Fekter zum Steuerabkommen Österreich-Schweiz: Freuen wir uns über diesen großen Erfolg!

Finanzministerin in der Aktuellen Stunde

Wien (OTS/ÖVP-PK) - Das Steuerabkommen zwischen Österreich und der Schweiz ist unterzeichnet. Das ist ein großer, gemeinsamer Erfolg, den wir nicht kleinreden lassen sollten. Freuen wir uns darüber! Das erklärte ÖVP-Finanzministerin Dr. Maria Fekter heute, Donnerstag, in der Aktuellen Stunde des Nationalrates, die die ÖVP unter den Titel "Abgeltungssteuer für österreichische Vermögen in der Schweiz kommt:
Der Finanzrahmen hält!" gestellt hat.

"Wer dieses Abkommen nicht will, ist Patron der Steuerflüchtlinge", wandte sich Fekter direkt an die FPÖ-Abgeordneten. "Wir haben mit der Schweiz in den letzten Tagen und Wochen auf Hochtouren verhandelt", verwies die Ministerin auf die traditionell gute Zusammenarbeit mit der Schweiz. "Die Schweiz hat als Finanzplatz großes Interesse daran, keine Gelder aus Betrug und Kriminalität zu schützen und Steuerhinterziehern keine Schlupflöcher zu bieten." In diesem Sinne seien die Abkommen der Schweiz mit Deutschland und Großbritannien und nun auch mit Österreich zustande gekommen.

"Wir haben nun eine gute Alternative zu dem von der EU gewünschten Datenaustausch geschaffen. Dieser hätte die Aufgabe unseres Bankgeheimnisses bedeutet, und das können wir nicht zulassen. Mit unserem Abkommen respektieren wir das Bankgeheimnis in der Schweiz und Österreich und geben unsere Bankdaten nicht ganz Europa bekannt", betonte Fekter. "Mit diesem Steuerpaket zur Besteuerung der von Österreichern bei Schweizer Banken gehaltenen Schwarzgeldkonten erwischen wir nun endlich auch die Steuerflüchtlinge und bringen Steuergeld nach Österreich."

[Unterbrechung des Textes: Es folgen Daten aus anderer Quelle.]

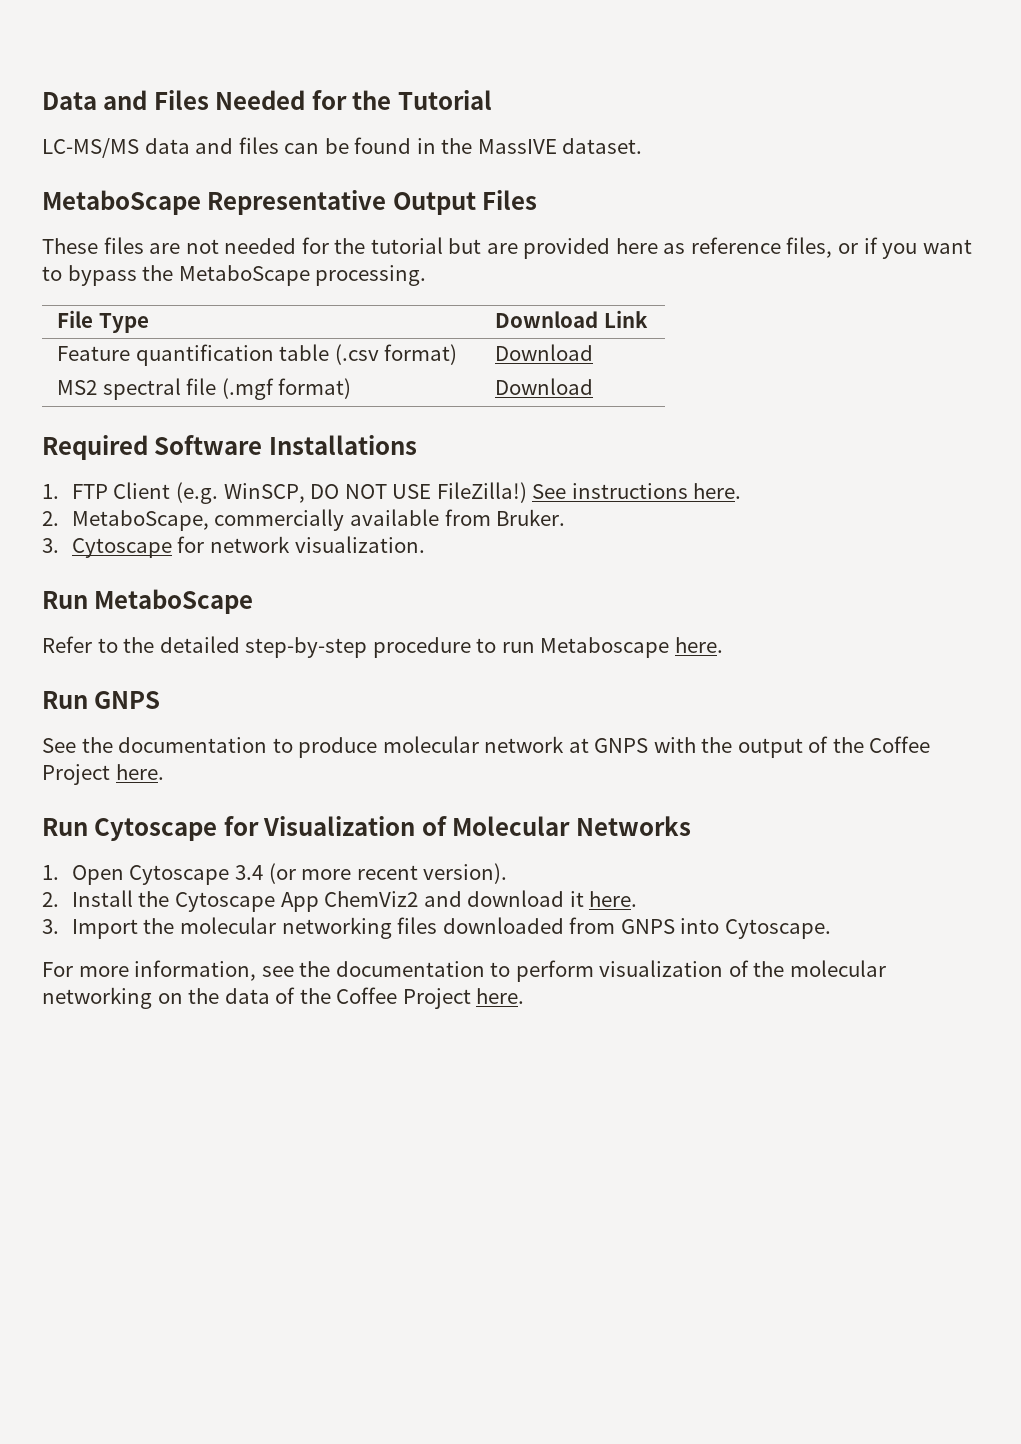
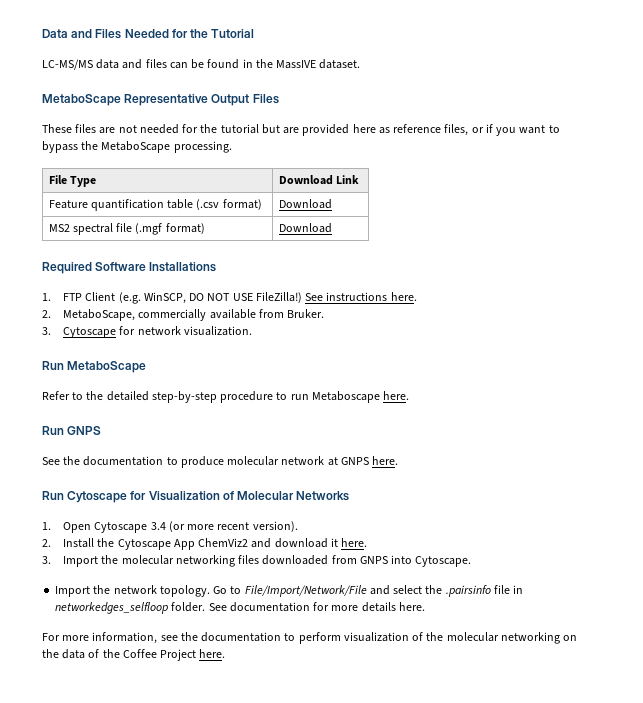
[653,736,931,758] [42,764,110,785] with the output of the Coffee Project -> (369, 461) none
(831, 929) none -> [55,585,524,597] [55,602,425,614] // Import the network topology. Go to File/Import/Network/File and select the .pairsinfo file in networkedges_selfloop folder. See documentation for more details here.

Das Abkommen bestehe aus zwei Teilen, ergänzte Fekter: Zum einen werden Schweizer Banken für die hinterzogenen Abgabenbeträge der Vergangenheit eine einmalige pauschale Abgeltungssteuer zwischen 15 und 38 Prozent einheben. Zum anderen wurde eine künftig laufend zu entrichtende Kapitalertragssteuer auf Zinserträge in der Höhe von 25 Prozent festgesetzt. "Entscheidet sich also ein Sparer weiter für die Anonymität eines Schweizer Kontos, muss die Schweizer Bank diese Steuer gleich vom Konto abziehen und dem österreichischen Staat überweisen."

Österreich werde sich auch um ähnliche Abkommen mit anderen Steueroasen bemühen. "Wir haben gezeigt, dass wir ganz konsequent nicht nur die österreichischen Finanzen stabil halten, sondern auch mit internationalen Partnern eng und erfolgreich zusammenarbeiten." Die Finanzministerin erwartet, dass das mit 1. Jänner 2013 in Kraft tretende Steuerabkommen im Jahr 2013 bereits seine volle Wirkung entfaltet.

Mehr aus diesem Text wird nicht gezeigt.